OpenSSL is an open-source cryptographic library that is the most widely being used by a significant portion of the Internet services; to cryptographically protect their sensitive Web and e-mail traffic using the Secure Sockets Layer (SSL) or Transport Layer Security (TLS) protocol.

One of the high-severity flaws, CVE-2016-2107, allows a man-in-the-middle attacker to initiate a “Padding Oracle Attack” that can decrypt HTTPS traffic if the connection uses AES-CBC cipher and the server supports AES-NI.

A Padding Oracle flaw weakens the encryption protection by allowing attackers to repeatedly request plaintext data about an encrypted payload content.

The Padding Oracle flaw (exploit code) was discovered by Juraj Somorovsky using his own developed tool called TLS-Attacker, which allows developers to test their TLS servers with specific TLS messages.
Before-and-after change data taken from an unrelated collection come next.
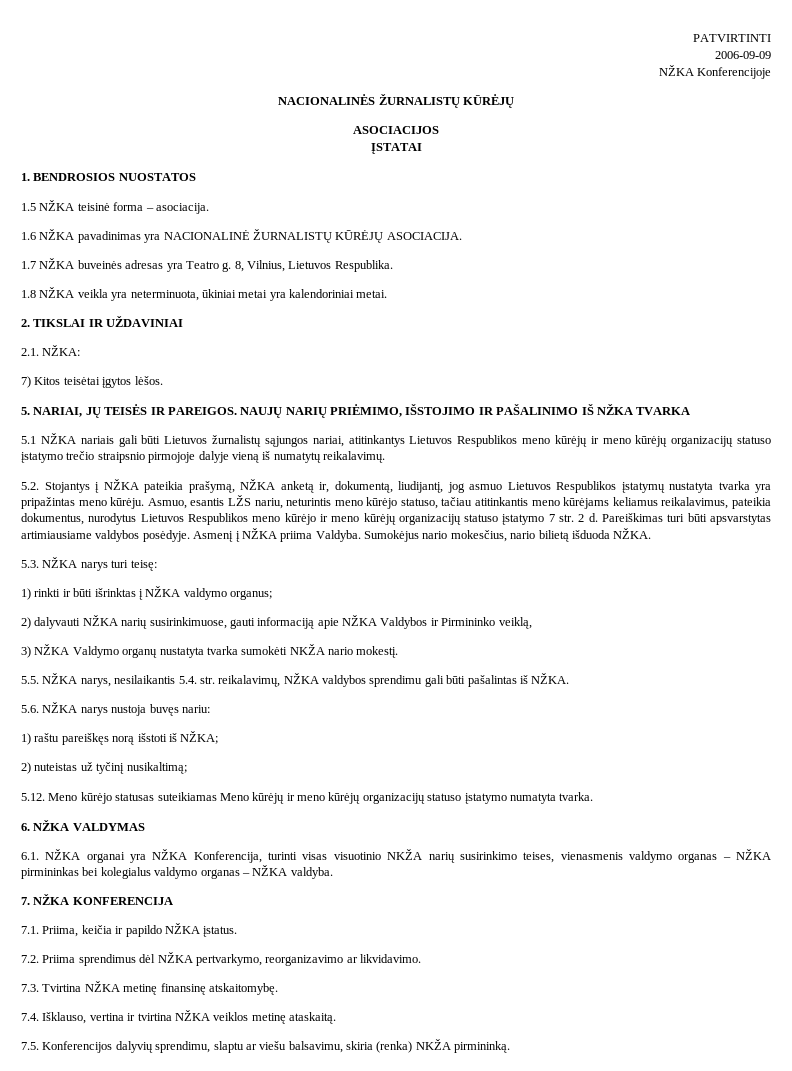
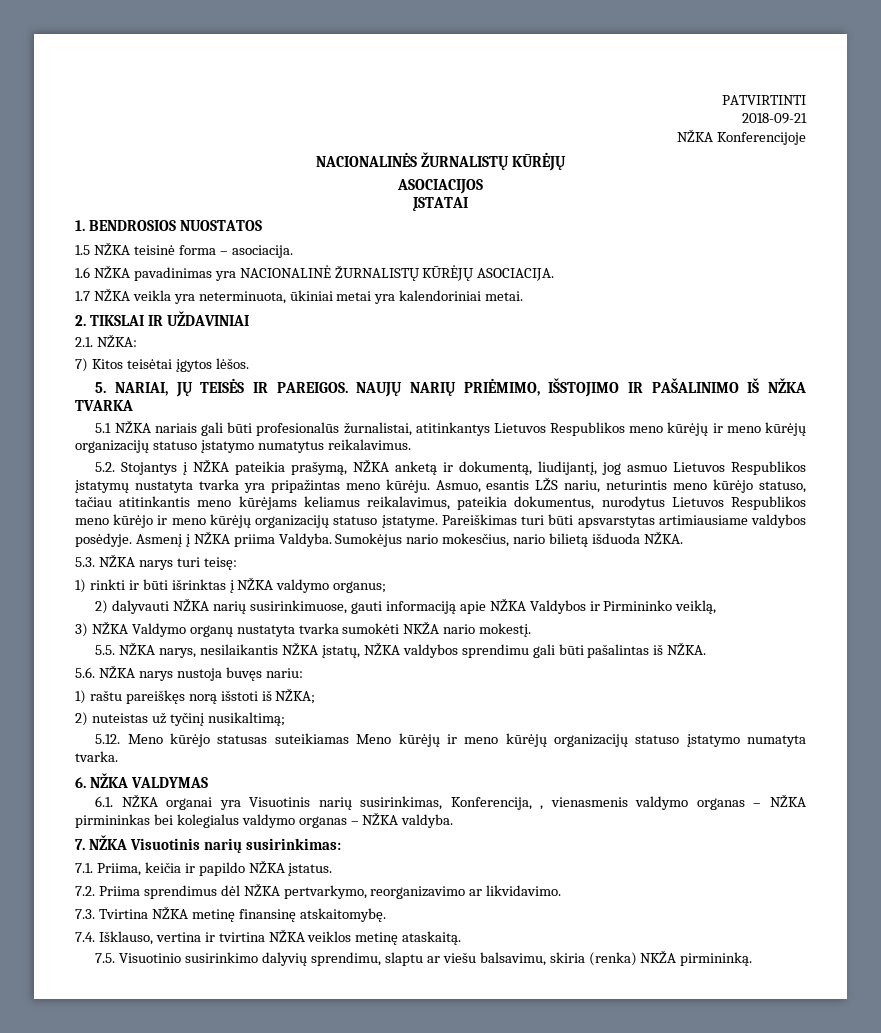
- 2006-09-09
+ 2018-09-21
- 1.7 NŽKA buveinės adresas yra Teatro g. 8, Vilnius, Lietuvos Respublika.
- 1.8 NŽKA veikla yra neterminuota, ūkiniai metai yra kalendoriniai metai.
+ 1.7 NŽKA veikla yra neterminuota, ūkiniai metai yra kalendoriniai metai.
- 5.1 NŽKA nariais gali būti Lietuvos žurnalistų sąjungos nariai, atitinkantys Lietuvos Respublikos meno kūrėjų ir meno kūrėjų organizacijų statuso įstatymo trečio straipsnio pirmojoje dalyje vieną iš numatytų reikalavimų.
+ 5.1 NŽKA nariais gali būti profesionalūs žurnalistai, atitinkantys Lietuvos Respublikos meno kūrėjų ir meno kūrėjų organizacijų statuso įstatymo numatytus reikalavimus.
- 5.2. Stojantys į NŽKA pateikia prašymą, NŽKA anketą ir, dokumentą, liudijantį, jog asmuo Lietuvos Respublikos įstatymų nustatyta tvarka yra pripažintas meno kūrėju.
+ 5.2. Stojantys į NŽKA pateikia prašymą, NŽKA anketą ir dokumentą, liudijantį, jog asmuo Lietuvos Respublikos įstatymų nustatyta tvarka yra pripažintas meno kūrėju.
- Asmuo, esantis LŽS nariu, neturintis meno kūrėjo statuso, tačiau atitinkantis meno kūrėjams keliamus reikalavimus, pateikia dokumentus, nurodytus Lietuvos Respublikos meno kūrėjo ir meno kūrėjų organizacijų statuso įstatymo 7 str. 2 d.
+ Asmuo, esantis LŽS nariu, neturintis meno kūrėjo statuso, tačiau atitinkantis meno kūrėjams keliamus reikalavimus, pateikia dokumentus, nurodytus Lietuvos Respublikos meno kūrėjo ir meno kūrėjų organizacijų statuso įstatyme.
- 5.5. NŽKA narys, nesilaikantis 5.4. str. reikalavimų, NŽKA valdybos sprendimu gali būti pašalintas iš NŽKA.
+ 5.5. NŽKA narys, nesilaikantis NŽKA įstatų, NŽKA valdybos sprendimu gali būti pašalintas iš NŽKA.
- 6.1. NŽKA organai yra NŽKA Konferencija, turinti visas visuotinio NKŽA narių susirinkimo teises, vienasmenis valdymo organas – NŽKA pirmininkas bei kolegialus valdymo organas – NŽKA valdyba.
+ 6.1. NŽKA organai yra Visuotinis narių susirinkimas, Konferencija, , vienasmenis valdymo organas – NŽKA pirmininkas bei kolegialus valdymo organas – NŽKA valdyba.
- 7. NŽKA KONFERENCIJA
+ 7. NŽKA Visuotinis narių susirinkimas:
- 7.5. Konferencijos dalyvių sprendimu, slaptu ar viešu balsavimu, skiria (renka) NKŽA pirmininką.
+ 7.5. Visuotinio susirinkimo dalyvių sprendimu, slaptu ar viešu balsavimu, skiria (renka) NKŽA pirmininką.

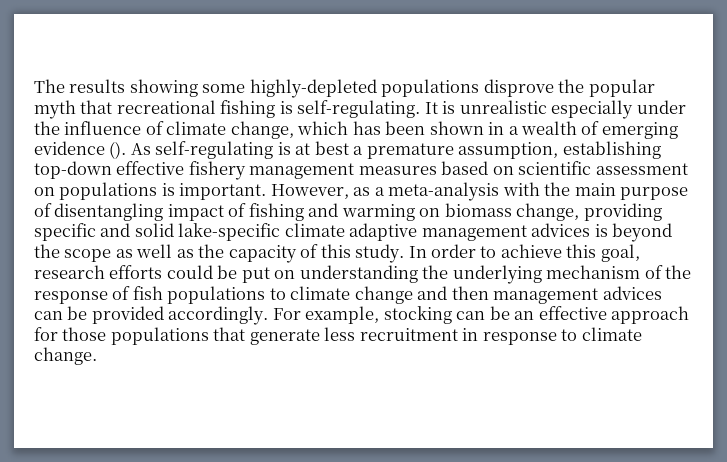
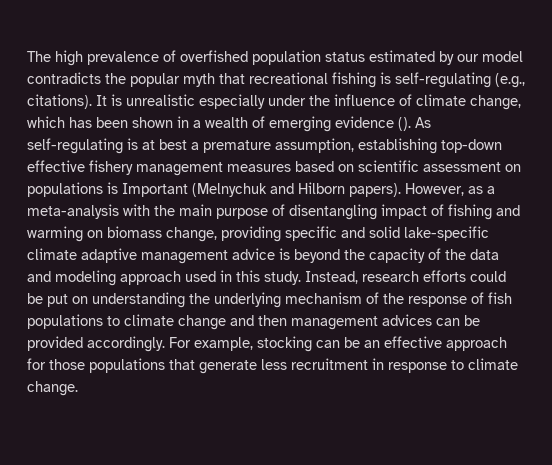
- The results showing some highly-depleted populations disprove the popular myth that recreational fishing is self-regulating.
+ The high prevalence of overfished population status estimated by our model contradicts the popular myth that recreational fishing is self-regulating (e.g., citations).
- As self-regulating is at best a premature assumption, establishing top-down effective fishery management measures based on scientific assessment on populations is important.
+ As self-regulating is at best a premature assumption, establishing top-down effective fishery management measures based on scientific assessment on populations is Important (Melnychuk and Hilborn papers).
- However, as a meta-analysis with the main purpose of disentangling impact of fishing and warming on biomass change, providing specific and solid lake-specific climate adaptive management advices is beyond the scope as well as the capacity of this study. In order to achieve this goal, research efforts could be put on understanding the underlying mechanism of the response of fish populations to climate change and then management advices can be provided accordingly.
+ However, as a meta-analysis with the main purpose of disentangling impact of fishing and warming on biomass change, providing specific and solid lake-specific climate adaptive management advice is beyond the capacity of the data and modeling approach used in this study. Instead, research efforts could be put on understanding the underlying mechanism of the response of fish populations to climate change and then management advices can be provided accordingly.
The “OpenSSL Padding Oracle in AES-NI CBC MAC Check” exists in the cryptographic library since 2013, when OpenSSL patched another Padding Oracle flaw called Lucky 13 that compromised TLS cryptography.

> “What we have learned from these bugs is that patching crypto libraries is a critical task and should be validated with positive as well as negative tests. For example, after rewriting parts of the CBC padding code, the TLS server must be tested for correct behaviour with invalid padding messages. I hope TLS-Attacker can once be used for such a task.” Juraj said in a blog post.

The second high-severity bug, CVE-2016-2108, is a memory corruption flaw in the OpenSSL ASN.1standard for encoding, transmitting and decoding data that allows attackers to execute malicious code on the web server.

The vulnerability only affects OpenSSL versions prior to April 2015. Although the issue was fixed back in June 2015, the security impact of the update has now come to light.

According to OpenSSL, this flaw can potentially be exploited using maliciously-crafted digital certificates signed by trusted certificate authorities.

OpenSSL also patched four other low-severity vulnerabilities including two overflow vulnerabilities, one memory exhaustion issue and one low severity bug that resulted in arbitrary stack data being returned in the buffer.

You can find more technical details about the critical OpenSSL vulnerabilities on CloudFlare.

The security updates have been released for both OpenSSL versions 1.0.1 and 1.0.2 and administrators are advised to apply patches as soon as possible.